BIRD works with the devices and software you already use (iPads, projectors, and AV/VR headsets), or new ones. It allows you to push, pull, touch, grab, and move content from anywhere in the room, up to 100 feet away, with a swoosh of your fingertip.
Currently, BIRD is targeting the corporate and education sectors, and it has already placed 15,000 units in institutions of higher education. BIRD is being sold both through distribution channels and re-sellers in the U.S. and Asia.

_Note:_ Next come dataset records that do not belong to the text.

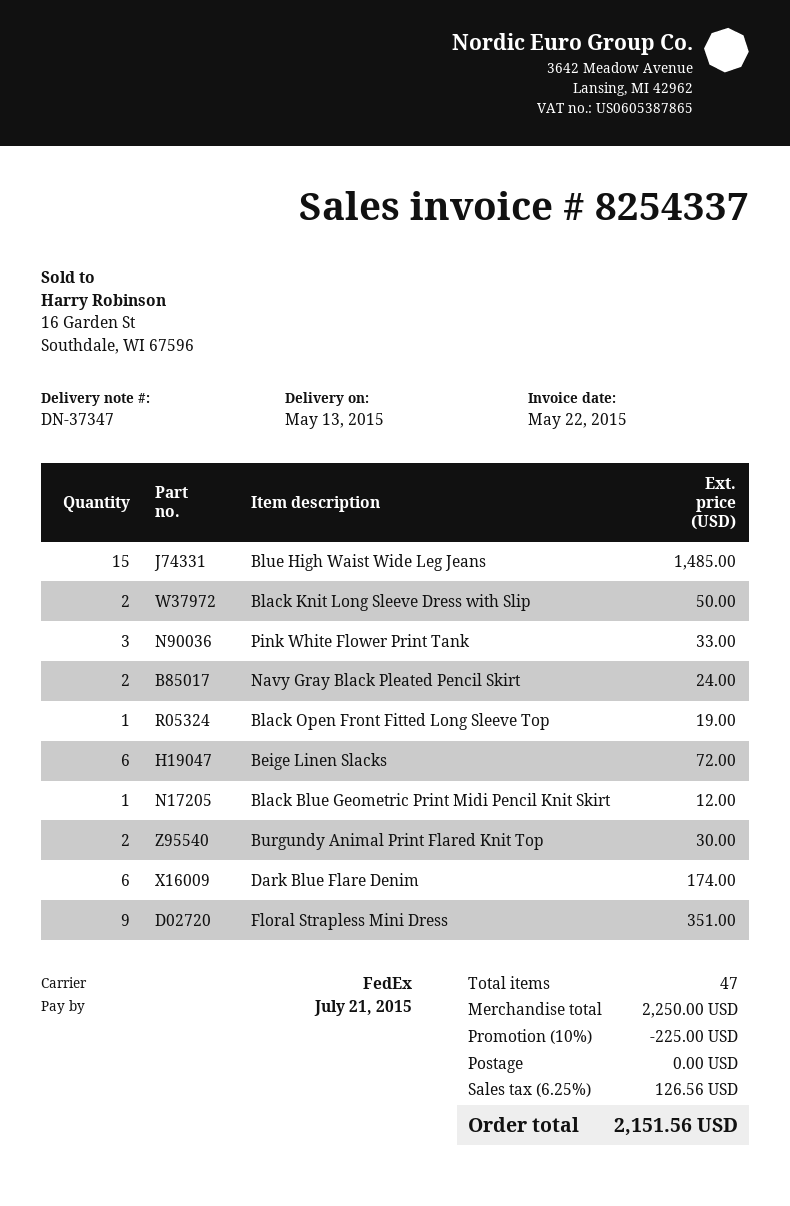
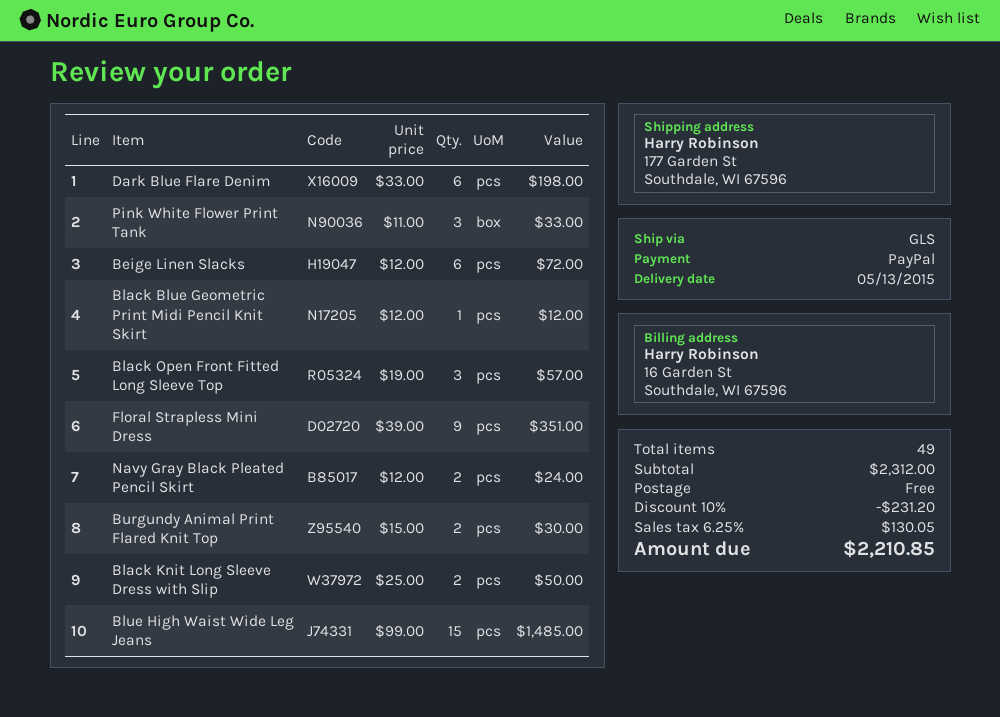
shipping method: FedEx -> GLS
Black Open Front Fitted Long Sleeve Top: 1 for 19.00 -> 3 for 57.00
Dark Blue Flare Denim: 6 for 174.00 -> 6 for 198.00
total quantity: 47 -> 49
subtotal: 2250.00 -> 2312.00
discount: 10% = 225.00 -> 10% = 231.20
tax: 6.25% = 126.56 -> 6.25% = 130.05
total: 2151.56 -> 2210.85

Then there’s freeD—“free dimensional video”—from Replay Technologies, which is redefining what it means to watch and experience sports. Founded in 2012, the technology is already installed in stadiums around the world. It allows for immersive reality experiences for individuals using a smart screen, enables replays to be broadcast from different views and angles within 60 seconds, and can also be leveraged for commercial use. Already, freeD has seed-stage funding partnerships with with Samsung, Sony, Facebook, Google, and others.
Additional areas of Israeli technology showcased at the summit were green and agricultural, Web, and medical.
HIL Applied Medical’s CEO, Sagi Brink-Danan, spoke about the company’s new class of ultra-compact, high-performance accelerators for cancer proton therapy. The patented approach to particle acceleration and beam delivery enables reduction in the size, complexity, and cost of a proton therapy system.
Brink-Danan explained that proton therapy is nothing new—“we have known about it for 60 or 70 years and it has been practiced for more than 30 years,” he said. Nevertheless, today, more than 95 percent of cancer patients cannot benefit from the therapy because of the size of the proton therapy machinery and the cost to run it. The unique properties of laser-accelerated proton beams allow for further savings in the ancillary magnetic systems used for beam shaping and delivery, while providing state-of-the-art clinical capabilities.
The next big thing in upright mobility, UpNRide from UpNRide Robotics Ltd., is a new mobility solution for people bound to wheelchairs. The device enables them to sit and stand whenever they want to, and in all places—indoor and outdoor. The rider pushes a button to enable the standing position.
“They will be able to go up or down whenever any able-bodied person does it,” Dr. Oren Tamari said, noting the unprecedented safety of the device, which can maneuver on slopes and curves, and keeps the individual rider centered to avoid dizziness or falls.
The wheelchair has existed for centuries, and while its materials and technology have changed slightly over time, it is still simply a chair with four wheels. There are more than 8 million wheelchair users who suffer from poor health due to their sedentary lifestyle. Their quality of life and self-esteem suffers, and each person with a physical disability that relegates them to a wheelchair incurs annual costs of $70,000-$120,000 for the healthcare system. Enter UpNRide, which launched in 2014 and whose team of inventors includes the brains behind ReWalk Robotics, another Israeli venture—Tamari, Dr. Amit Goffer, and Dudi Haimovich.
“It’s all about inclusion,” said Tamari. “We are changing the world.”